The built-in local gate protects whatever your existing test script measures. If your test script runs AI evals, it gates AI behavior. If it only runs unit tests, it gates test health until you add eval specs or a custom eval:regression-gate script.
Eval run artifacts
The eval runner records behavior at the spec and case level. When you run with --write-results, EvalGate writes:
.evalgate/last-run.json
.evalgate/runs/<runId>.json
.evalgate/runs/latest.json
.evalgate/runs/index.json
Each run artifact contains the run ID, timestamp, spec results, summary counts, pass rate, score, budget/cost data when present, and optional input, expected, actual, and metadata fields supplied by the spec executor.
evalgate diff compares a base run and a head run. It classifies changes as new failures, fixed failures, score drops, score improvements, execution errors, added specs, or removed specs.

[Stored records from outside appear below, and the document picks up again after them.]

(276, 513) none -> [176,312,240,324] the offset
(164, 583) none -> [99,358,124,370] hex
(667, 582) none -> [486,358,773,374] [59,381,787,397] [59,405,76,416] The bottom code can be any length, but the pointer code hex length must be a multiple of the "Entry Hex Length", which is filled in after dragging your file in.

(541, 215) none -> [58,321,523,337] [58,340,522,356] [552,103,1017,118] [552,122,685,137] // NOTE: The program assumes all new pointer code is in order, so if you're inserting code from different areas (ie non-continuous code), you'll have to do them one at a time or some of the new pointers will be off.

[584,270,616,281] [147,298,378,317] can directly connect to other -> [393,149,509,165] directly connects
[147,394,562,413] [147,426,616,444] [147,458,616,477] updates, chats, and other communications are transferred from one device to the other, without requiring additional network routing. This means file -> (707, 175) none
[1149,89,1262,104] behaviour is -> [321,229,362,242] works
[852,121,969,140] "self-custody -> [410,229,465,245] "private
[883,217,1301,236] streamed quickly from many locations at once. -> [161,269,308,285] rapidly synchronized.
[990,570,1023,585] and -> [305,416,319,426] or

The platform captures production and staging behavior through traces and spans.
POST /api/collector ingests one trace with spans. POST /api/collector/batch ingests up to 100 traces. The collector stores:
| Record | Captured fields |
|---|
| Trace | status, source, environment, duration, repo SHA, content hash, metadata |
| Span | input, output, model, vendor, token counts, latency, parameters, errors, metadata |
| Feedback | thumbs up/down or other feedback attached to a trace or span |
After ingestion, EvalGate decides whether to enqueue the trace for failure analysis. Errors and thumbs-down feedback are always analyzed. Successful traces are sampled for analysis at the server default rate of 10%.
Sampling controls failure-analysis work, not whether the SDK sends a trace. The SDK collector helpers send traces by default unless you configure client-side sampling.

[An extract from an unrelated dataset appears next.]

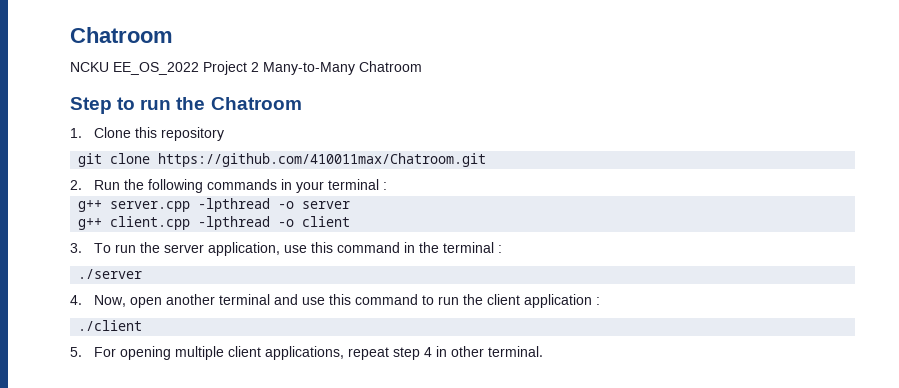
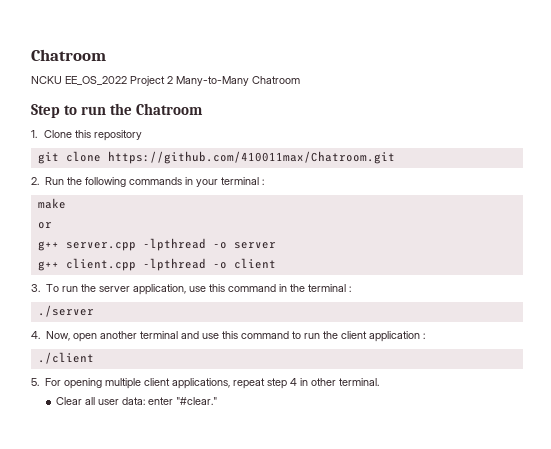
(387, 186) none -> [37,198,66,209] [37,222,52,229] // make // or
(543, 351) none -> [56,397,218,405] // Clear all user data: enter "#clear."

From trace to regression coverage
When a trace is analyzed, EvalGate looks for failure signals in the trace output, groups repeated failures by a stable hash, and stores the result as a failure_report. From that report it can create a candidate_eval_case with the source trace IDs, minimized input, expected constraints, quality score, and review status.

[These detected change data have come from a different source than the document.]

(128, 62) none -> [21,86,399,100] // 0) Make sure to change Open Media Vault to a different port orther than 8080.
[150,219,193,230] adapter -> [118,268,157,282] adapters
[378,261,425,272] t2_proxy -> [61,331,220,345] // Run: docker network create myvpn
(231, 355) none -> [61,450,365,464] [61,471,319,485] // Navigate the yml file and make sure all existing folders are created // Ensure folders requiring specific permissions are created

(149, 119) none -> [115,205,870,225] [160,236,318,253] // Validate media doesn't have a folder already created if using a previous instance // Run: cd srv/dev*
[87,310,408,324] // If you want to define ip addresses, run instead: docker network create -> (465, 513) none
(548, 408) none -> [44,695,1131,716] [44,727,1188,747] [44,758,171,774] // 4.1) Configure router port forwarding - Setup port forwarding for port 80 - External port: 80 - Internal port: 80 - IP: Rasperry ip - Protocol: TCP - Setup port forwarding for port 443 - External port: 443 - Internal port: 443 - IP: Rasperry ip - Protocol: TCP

Candidate cases start quarantined. They do not gate releases until they are promoted by review or by an explicit promotion workflow. Promoted cases become regression coverage that can be used by eval runs and release gates.
What blocks a release
Different commands block on different evidence:
| Command | Blocks on |
|---|
npx @evalgate/sdk gate | Local test baseline deltas in evals/regression-report.json |
npx @evalgate/sdk ci | Eval spec failures and optional base/head run diff |
npx @evalgate/sdk check | Platform quality score, baseline drop, budget/latency thresholds, policy, and judge credibility |
The most accurate way to describe the loop is: EvalGate captures raw behavior, turns reviewed failures into eval coverage, and blocks releases when current evidence regresses against the selected baseline.